Action item:
All lines of the listing that contain "none" should be shown in full.

Data to examine:
===

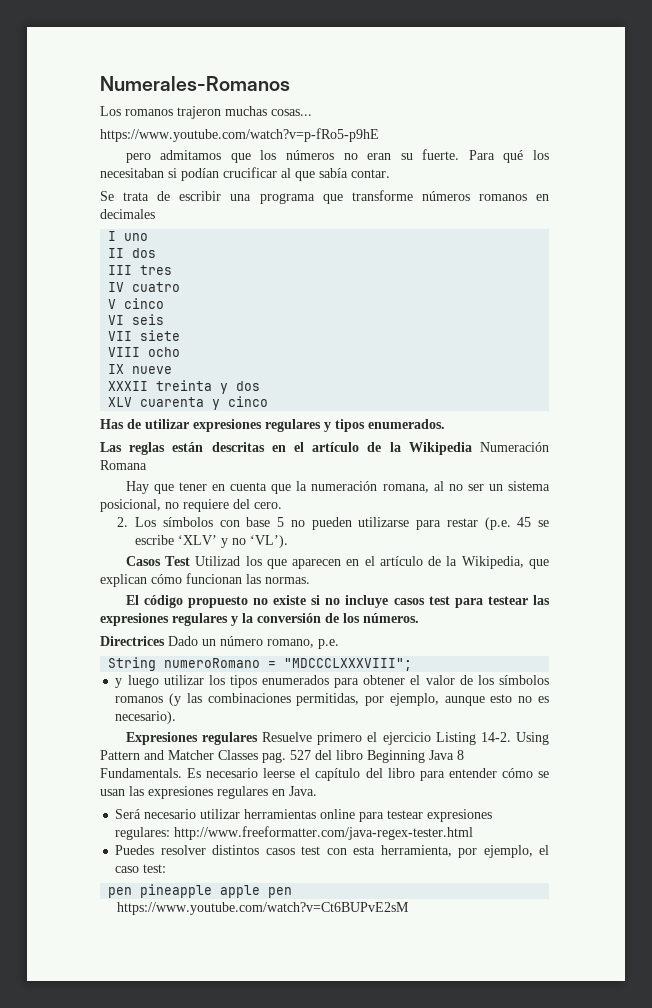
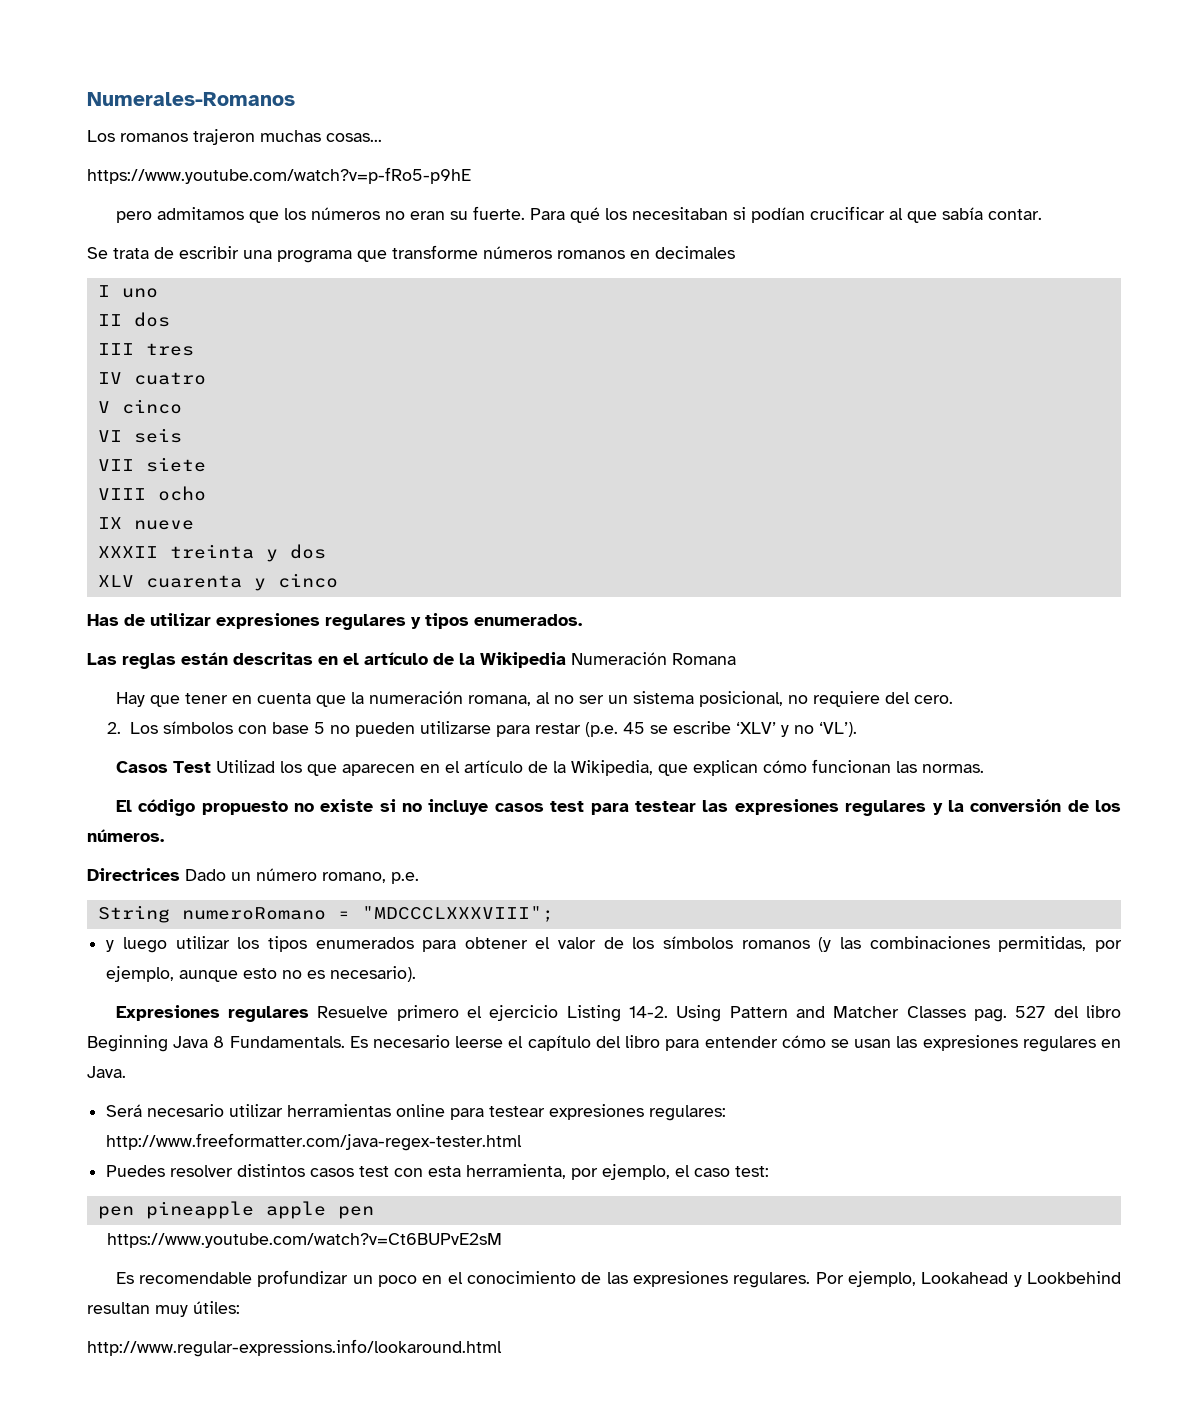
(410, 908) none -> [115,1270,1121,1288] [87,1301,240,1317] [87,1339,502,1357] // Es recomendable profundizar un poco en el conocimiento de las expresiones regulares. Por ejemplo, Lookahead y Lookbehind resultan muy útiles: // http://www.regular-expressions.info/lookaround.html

===

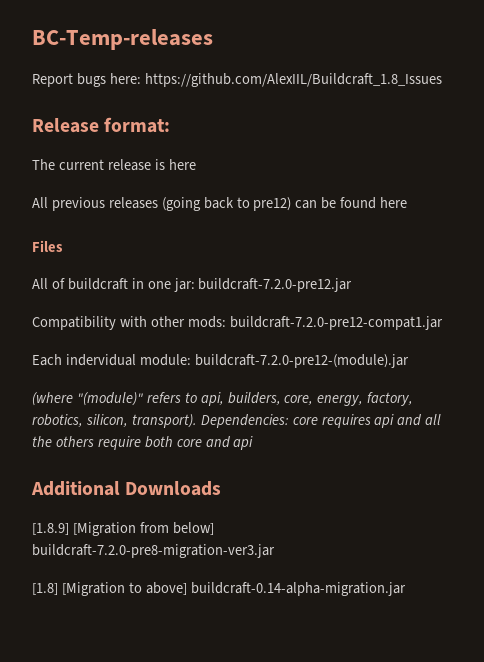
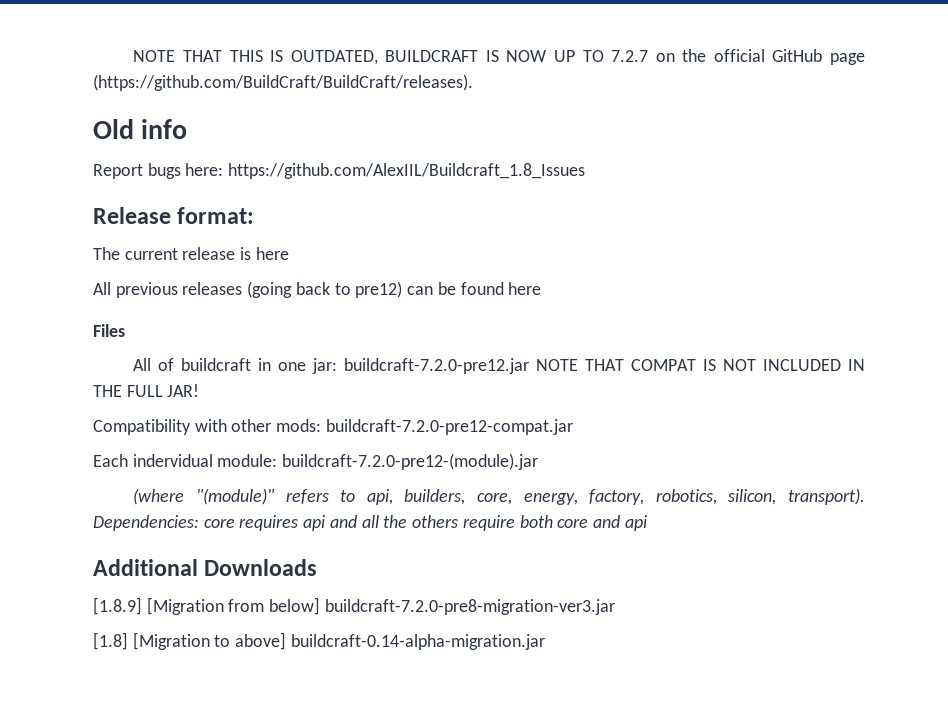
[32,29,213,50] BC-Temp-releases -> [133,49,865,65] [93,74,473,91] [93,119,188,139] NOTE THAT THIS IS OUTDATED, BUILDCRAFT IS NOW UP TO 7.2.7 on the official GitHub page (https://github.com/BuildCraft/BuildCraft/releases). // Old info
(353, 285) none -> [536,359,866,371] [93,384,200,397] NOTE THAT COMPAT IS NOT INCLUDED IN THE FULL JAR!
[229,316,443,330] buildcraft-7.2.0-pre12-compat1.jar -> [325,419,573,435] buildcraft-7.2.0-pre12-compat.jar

===

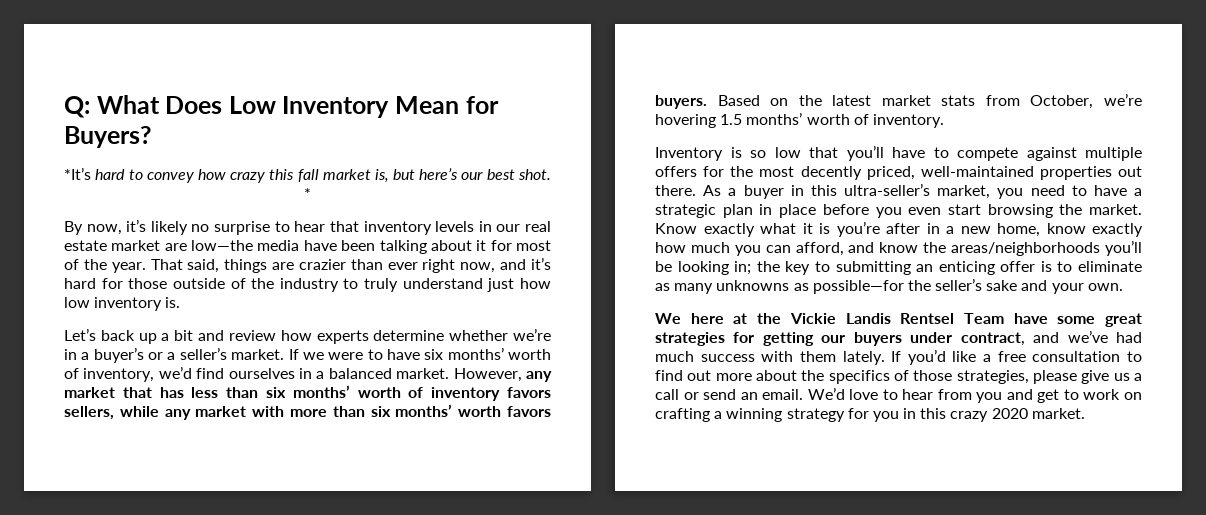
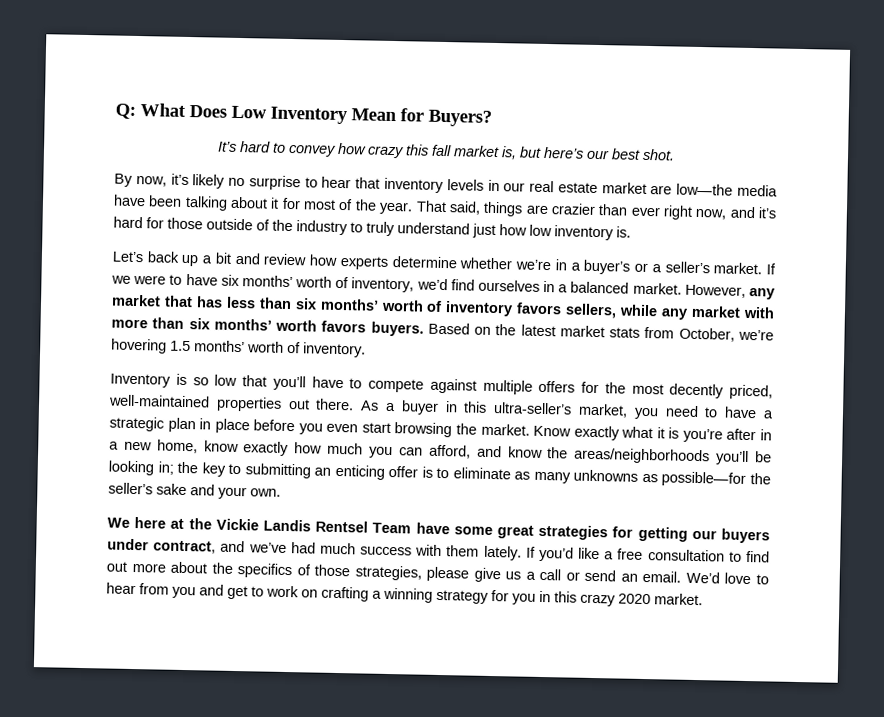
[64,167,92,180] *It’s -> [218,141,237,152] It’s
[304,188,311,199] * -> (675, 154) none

===

Task output:
(410, 908) none -> [115,1270,1121,1288] [87,1301,240,1317] [87,1339,502,1357] // Es recomendable profundizar un poco en el conocimiento de las expresiones regulares. Por ejemplo, Lookahead y Lookbehind resultan muy útiles: // http://www.regular-expressions.info/lookaround.html
(353, 285) none -> [536,359,866,371] [93,384,200,397] NOTE THAT COMPAT IS NOT INCLUDED IN THE FULL JAR!
[304,188,311,199] * -> (675, 154) none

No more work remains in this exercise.